Every command has --help. Mutating commands accept --dry-run, -o/--output PATH (write to a parallel file instead of overwriting FILE), and -v/--verbose (print the JSON ack — see "Quiet by default" below).

Quiet by default. Mutators (create, insert, edit, delete, replace, comments add/reply/resolve/delete, footnotes add/edit/delete, endnotes add/edit/delete, images replace/delete, hyperlinks add/replace/delete, tables *, track-changes toggle/accept/reject) print nothing on success and exit 0. Errors always print as {ok: false, code, error, hint}. Pass -v/--verbose to get the full JSON ack. Read commands (read, find, wc, outline, info *, *-list) print their data unconditionally. Batch operations that mint new ids — comments add --batch, comments delete --batch, comments resolve --batch, and comments delete/resolve with multiple --id — always print the affected ids since the agent can't reconstruct them otherwise.

Markdown rendering

docx read FILE renders the document body as GitHub-flavored Markdown — the default since v0.9. Useful when an LLM wants to skim a doc without parsing the AST. Each rendered paragraph is followed by an HTML comment with its locator () so the markdown is invisible-pinned: humans see clean prose in a renderer, agents parse the locators from raw text. Pass --ast for the structured JSON when programmatic walks need the typed tree (docx read FILE --ast | jq '.blocks[] | select(.type == "paragraph")').

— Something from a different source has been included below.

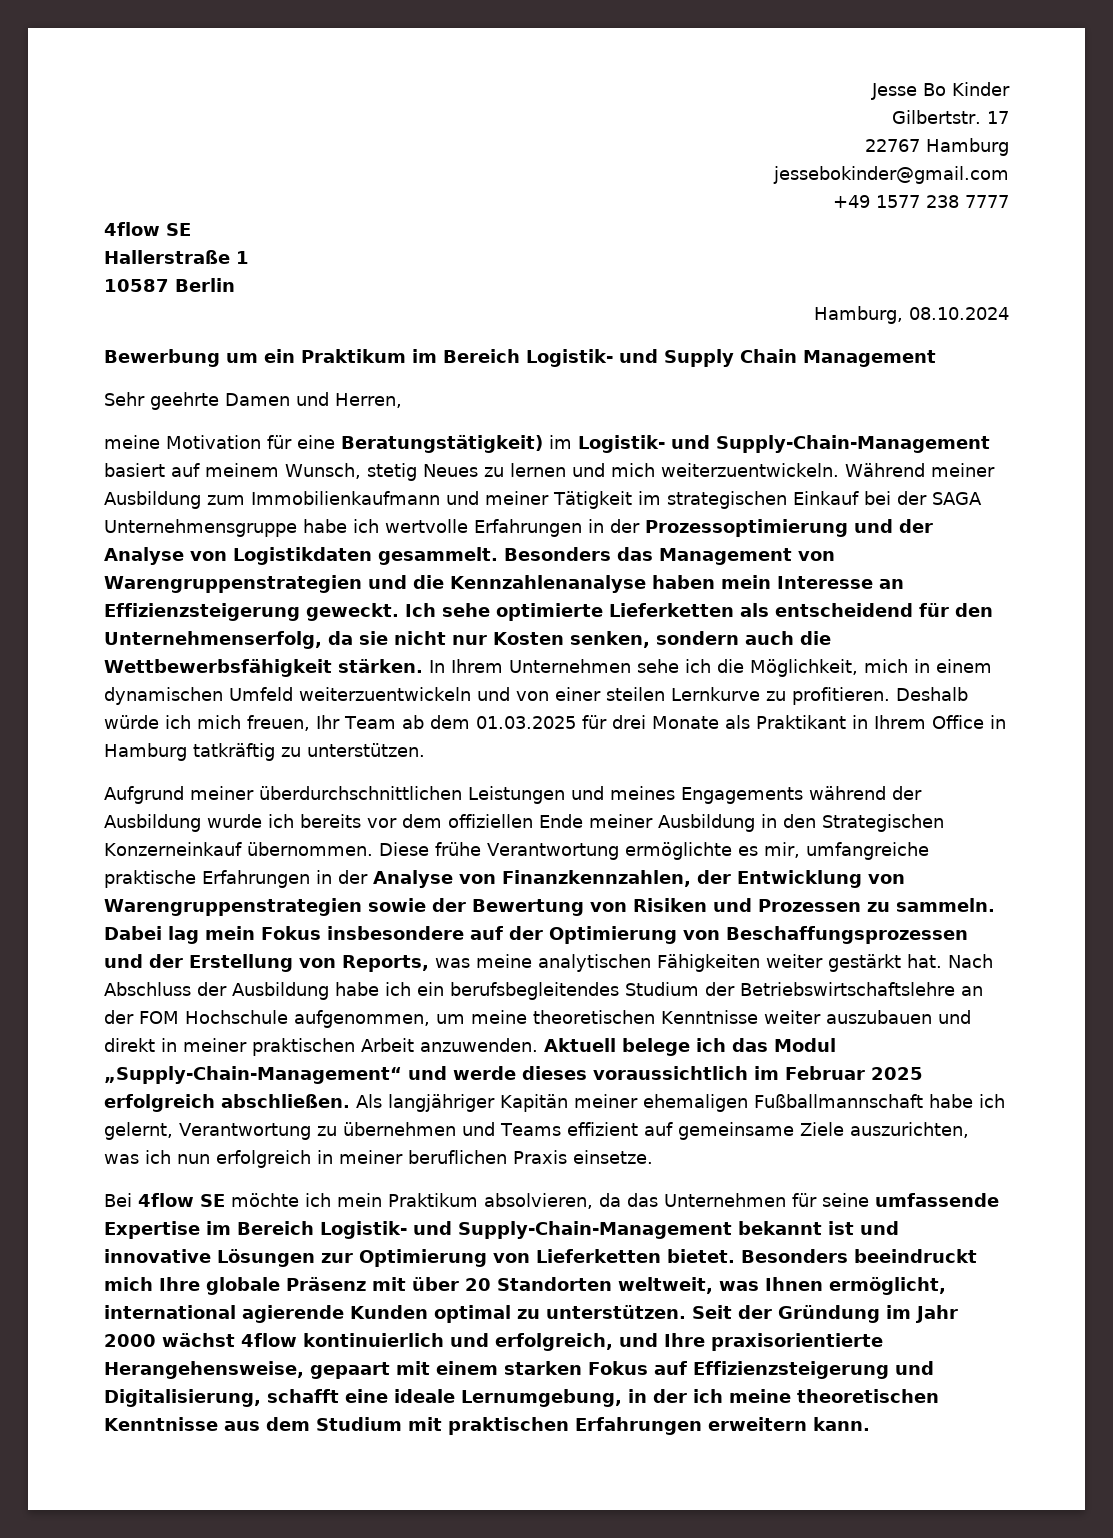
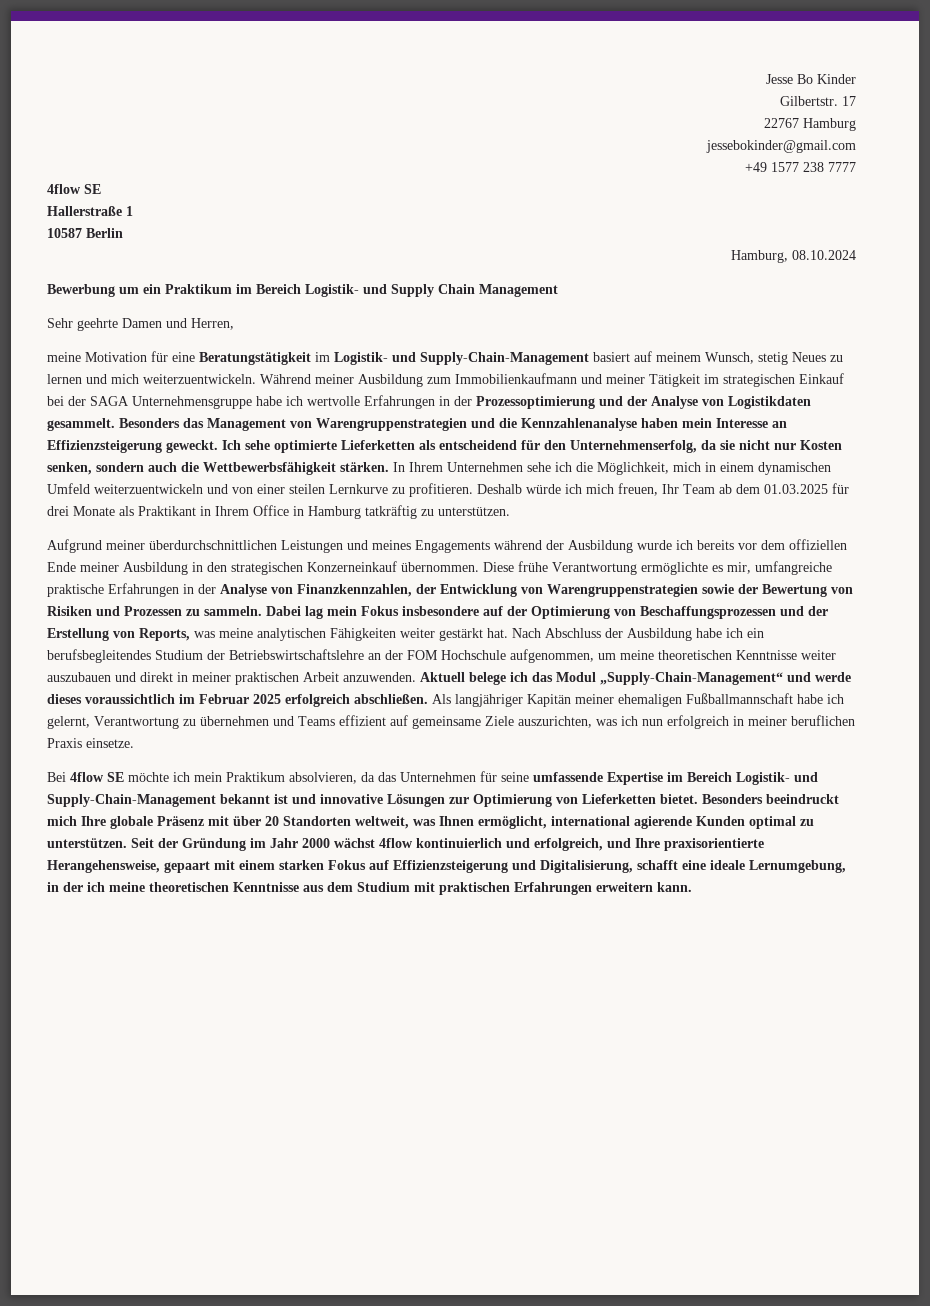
- meine Motivation für eine Beratungstätigkeit) im Logistik- und Supply-Chain-Management basiert auf meinem Wunsch, stetig Neues zu lernen und mich weiterzuentwickeln.
+ meine Motivation für eine Beratungstätigkeit im Logistik- und Supply-Chain-Management basiert auf meinem Wunsch, stetig Neues zu lernen und mich weiterzuentwickeln.
- Aufgrund meiner überdurchschnittlichen Leistungen und meines Engagements während der Ausbildung wurde ich bereits vor dem offiziellen Ende meiner Ausbildung in den Strategischen Konzerneinkauf übernommen.
+ Aufgrund meiner überdurchschnittlichen Leistungen und meines Engagements während der Ausbildung wurde ich bereits vor dem offiziellen Ende meiner Ausbildung in den strategischen Konzerneinkauf übernommen.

--from LOC and --to LOC slice by top-level block (both inclusive). Accepts paragraph, table, cell, span, and range locators; cell/span/range collapse to their enclosing top-level block.

Tracked changes — three views. Default is the accepted view: <w:del> and <w:moveFrom> runs are dropped; <w:ins> and <w:moveTo> runs render as plain text. Three mutually-exclusive flags select the view (the default needs no flag):

--accepted — explicit alias for the default. Post-accept view.
--baseline — pre-change view: drops <w:ins> and <w:moveTo>, renders <w:del> and <w:moveFrom> as plain text.
--current — raw concatenation, with diff markup. Additive wrappers render as CriticMarkup {++text++}[^tcN] and subtractive as {--text--}[^tcN], with [^tcN]: … definitions appended at end.

The same --current/--baseline flags apply to find, replace, wc, and comments add so offsets stay consistent across commands (default everywhere is the accepted view). comments add uses the same view to resolve --anchor matches and --range offsets — agents can pipe find output to comments add without coordinate translation.

docx wc also accepts sN as a locator — the count covers every paragraph and table in that section's content range. Whole-document wc returns a sections count alongside words.

find and replace auto-normalize their query/pattern by default: balanced markdown emphasis around non-whitespace (**X**, __X__, *X*, `X`) is stripped; smart and straight quotes are equivalent; em-dash and en-dash collapse to a hyphen. Pass --exact to disable normalization. --regex is always verbatim. find's response surfaces normalizedQuery / normalizationApplied when normalization changed the query so the agent sees what was actually searched.

--comments appends a GFM footnote reference ([^cN]) at the end of each commented span and emits one footnote definition per comment at the end of the output. Footnotes/endnotes (the document's own <w:footnoteReference> / <w:endnoteReference>) are rendered unconditionally as [^fnN] / [^enN]. Run docx info schema for the full mapping table.

Bulk + anchored comments

comments add --anchor "phrase" resolves the phrase via the same matcher as docx find (default accepted view, query normalization on) and anchors the comment to that match. Pass --occurrence N (1-indexed) to disambiguate when the phrase matches more than once; without it, an ambiguous anchor errors atomically before any writes.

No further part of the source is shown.